Cette première question est une objection très classique au dogme du Péché originel. Elle part d’une lecture fondamentaliste de la Bible. Ce que dit la doctrine du Péché originel, c’est que le péché est entré dans l’humanité par la faute d’Adam et Eve et que toute l’humanité en est marquée. Tout être humain en est marqué dès son existence, donc dès sa conception (https://www.reponses-catholiques.fr/peche-originel/). Seuls font exception le Christ, qui est sans péché, et la Vierge Marie, qui n’est pas sans péché par ses propres forces mais en a été protégée (ce que la foi catholique appelle l’Immaculée conception).

Notons que cela ne sort pas de nulle part dans l’Ecriture : le Psaume 50 nous dit bien au verset 7 « Moi, je suis né dans la faute, j’étais pécheur dès le sein de ma mère. »

Qu’est-ce que cela veut dire ? Adam et Eve représentent l’humanité à son origine, ce sont des archétypes, au sens étymologique du terme (du grec archè, « début/commencement » et tupos, « figure qui en représente d’autres ». Donc, dès son origine dans le temps, l’être humain a été sujet au mal. Cela n’empêche pas (nous anticipons d’autres questions), qu’il a été créé bon et qu’il a sa part de responsabilité dans le mal qu’il commet. C’est ce que signifie la tentation du Serpent dans Gn 3 : la tentation du mal vient d’ailleurs que l’homme mais l’homme y donne prise. Les malédictions de Gn 3 s’adressent donc non pas à des personnes individuelles mais à tous ceux qu’Adam et Eve représentent, c’est-à-dire tous les hommes et toutes les femmes dont ils sont les archétypes.

Signalons que ces malédictions sont des constats et non des condamnations : le mal auquel s’est livré l’homme a des conséquences néfastes et s’enchaîne de génération en génération.

Le plus étonnant, c’est que les gens s’en étonnent.
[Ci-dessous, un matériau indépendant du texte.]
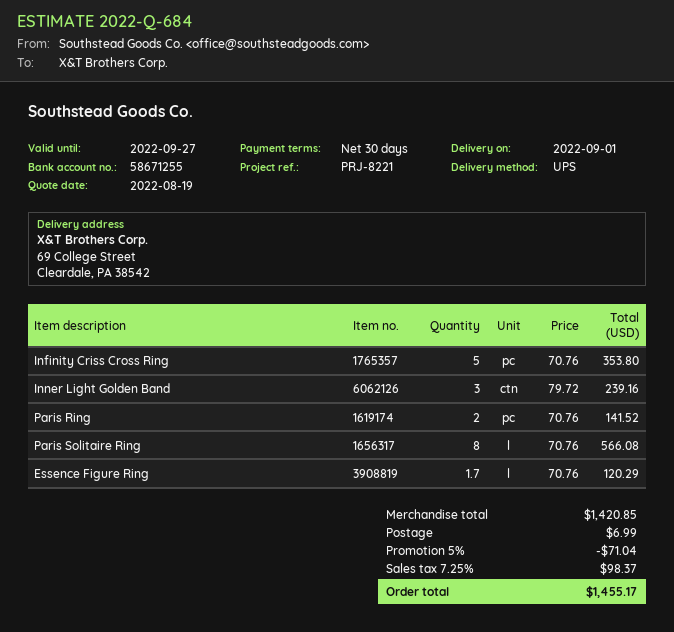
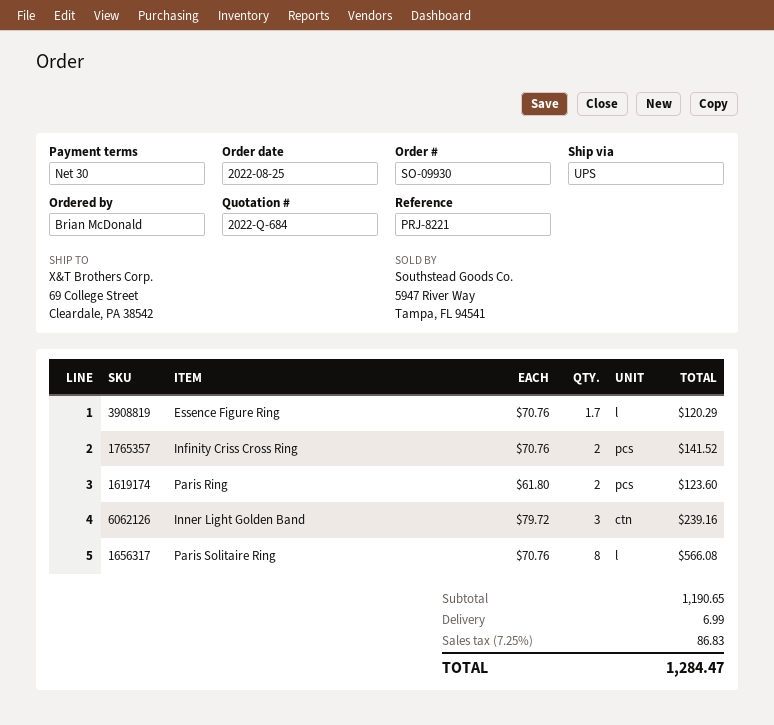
Infinity Criss Cross Ring: 5 x 70.76 = 353.80 -> 2 x 70.76 = 141.52
Paris Ring: 2 x 70.76 = 141.52 -> 2 x 61.80 = 123.60
subtotal: 1420.85 -> 1190.65
discount: 5% = 71.04 -> none
tax: 7.25% = 98.37 -> 7.25% = 86.83
total: 1455.17 -> 1284.47

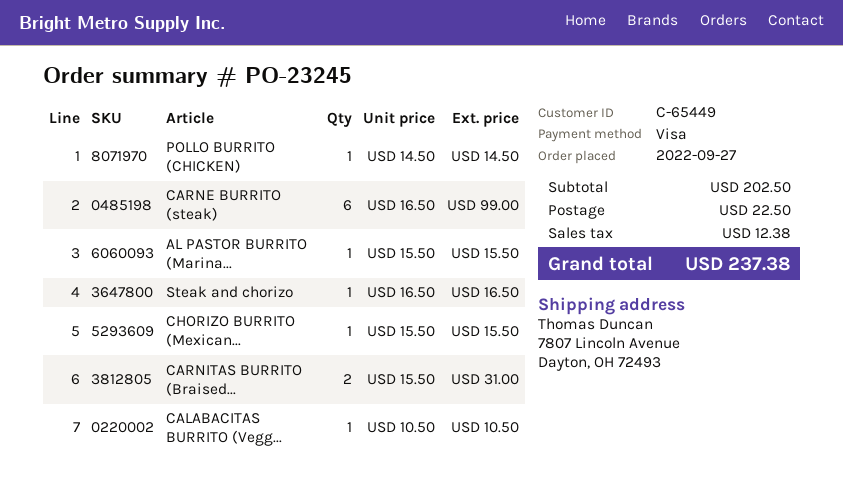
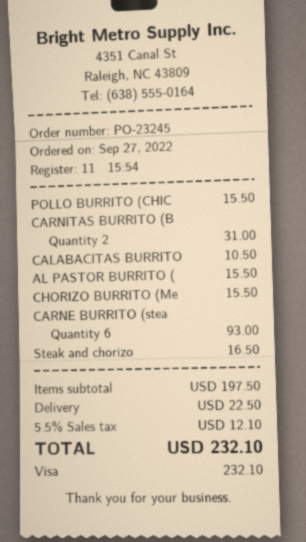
POLLO BURRITO (CHICKEN): 1 for 14.50 -> 1 for 15.50
CARNE BURRITO (steak): 6 for 99.00 -> 6 for 93.00
subtotal: 202.50 -> 197.50
tax: 12.38 -> 12.10
total: 237.38 -> 232.10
Tout le monde peut constater que le mal métastase et se répand de personne à personne. Tout le monde peut constater qu’un tout petit bébé est déjà sujet à la violence, à la manipulation et à l’égoïsme, en refusant par exemple de prêter ses jouets ou en refusant de manger. Tous ceux qui ont des notions de psychanalyse savent que nous naissons blessés et que ces blessures, reçues parfois in utero, nous conduisent à des comportements inadaptés. Certains font même de la psychogénéalogie et des constellations familiales pour tenter de guérir de drames et de méfaits, ayant eu lieu parfois à trois ou quatre générations antérieures. C’est un autre langage mais le constat est exactement le même que dans le dogme du Péché originel.

La cure psychanalytique ou tout travail de psychothérapie ont pour objet de s’en délivrer. Ils impliquent donc une démarche personnelle et la responsabilité de chacun pour ne plus reproduire ces comportements déviants. C’est une manière de dire qu’on ne subit pas seulement un mal venu de plus loin et de plus avant nous : on l’entretient ou on tente de s’en libérer. La vie spirituelle répond exactement à cet objectif, même si elle a une portée beaucoup plus ample : la psychothérapie ne permet pas la résurrection et la vie éternelle.

Il est donc curieux que la plupart des gens, qui sont tout à fait prêts à admettre le discours psychanalytique sur cette question, le refusent dès que le cheminement de libération implique de le faire avec Dieu et grâce à la médiation de l’Eglise plutôt que celle d’un psy.